Target tracking often involves comparing target tracks across multiple sensors to determine if the different tracks appearing on each sensor represent the same object and to combine the tracks on the sensors to gain a better understanding of the true location and velocity of the target. Hereafter location and velocity of an object in flight may collectively be called the “state” or “state vector” of the object. This comparison is often complicated by gaps between sensor scan areas and/or data latency from one sensor report to the next.
Traditional target tracking methodologies may often involve mathematically propagating individual observations to generate probability distributions for subsequent object states, using process and sensor noise estimates to generate the distribution. Subsequent observations may then be compared to the probability distribution to determine the appropriate correlation. A ballistic propagation model may be assumed as a default for object state prediction because object maneuvering may be generally inherently unpredictable. Deviations from the prediction may be handled according to magnitude and consistency as random process noise, measurement noise, target maneuvering or object appearance or disappearance. Heuristics may then determine whether the deviant measurement is incorporated into an overall understanding of the relationships among all objects relevant to a combat situation (hereinafter called the “battlespace”) as a track continuation, a track initiation, or a spurious measurement.

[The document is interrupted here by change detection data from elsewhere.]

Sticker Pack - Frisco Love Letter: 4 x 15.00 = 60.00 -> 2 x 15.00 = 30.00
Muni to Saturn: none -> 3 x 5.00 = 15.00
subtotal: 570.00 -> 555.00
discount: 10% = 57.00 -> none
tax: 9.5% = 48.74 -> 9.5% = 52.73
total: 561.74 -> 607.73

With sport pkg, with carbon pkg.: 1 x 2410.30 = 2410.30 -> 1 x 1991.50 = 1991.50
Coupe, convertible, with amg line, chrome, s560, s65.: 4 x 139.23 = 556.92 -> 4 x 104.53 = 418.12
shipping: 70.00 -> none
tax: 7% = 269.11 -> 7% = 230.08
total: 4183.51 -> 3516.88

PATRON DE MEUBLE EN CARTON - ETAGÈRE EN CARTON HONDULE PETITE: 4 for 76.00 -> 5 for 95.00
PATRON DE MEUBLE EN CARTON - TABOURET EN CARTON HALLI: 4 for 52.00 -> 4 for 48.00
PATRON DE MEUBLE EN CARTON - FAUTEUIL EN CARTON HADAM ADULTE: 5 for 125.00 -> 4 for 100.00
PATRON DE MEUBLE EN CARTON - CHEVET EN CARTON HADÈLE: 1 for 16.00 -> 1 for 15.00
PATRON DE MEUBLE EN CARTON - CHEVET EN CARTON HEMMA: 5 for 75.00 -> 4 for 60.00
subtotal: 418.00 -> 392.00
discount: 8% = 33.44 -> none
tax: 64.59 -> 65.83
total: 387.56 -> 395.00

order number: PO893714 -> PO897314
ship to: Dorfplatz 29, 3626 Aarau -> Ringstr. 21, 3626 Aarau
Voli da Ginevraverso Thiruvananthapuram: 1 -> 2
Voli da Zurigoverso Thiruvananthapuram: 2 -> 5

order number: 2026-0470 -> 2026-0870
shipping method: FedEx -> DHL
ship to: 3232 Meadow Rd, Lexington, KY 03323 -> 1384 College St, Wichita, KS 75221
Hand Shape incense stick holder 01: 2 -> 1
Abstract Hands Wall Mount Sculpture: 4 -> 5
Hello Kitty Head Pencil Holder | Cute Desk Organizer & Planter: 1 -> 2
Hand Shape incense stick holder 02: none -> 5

The most precisely reported quantity from most sensors used for tracking is the time of the measurement. Following in order of decreasing precision are position and velocity. In traditional target tracking methodologies, two state measurements may be associated if, by propagating the state vector (position and velocity) of the first state measurement, the second state vector is encountered within a radius of uncertainty that is considered reasonable.
Unfortunately, the time between the two measurements may only appear during the most error-laden piece of the hypothesis test, namely the propagation of the first state measurement. Thus, the precision of the most accurate information available (i.e., time of flight) may be wholly wasted, and the most imprecise information (i.e., the velocity of the initial state measurement) may be relied upon to create the probability distribution against which the final state measurement is compared.
Thus, the primary source of uncertainty or error in these methods is the propagation of the initial observation. Additionally, these methods may be slow and may waste valuable time needed for intercepting hostile targets.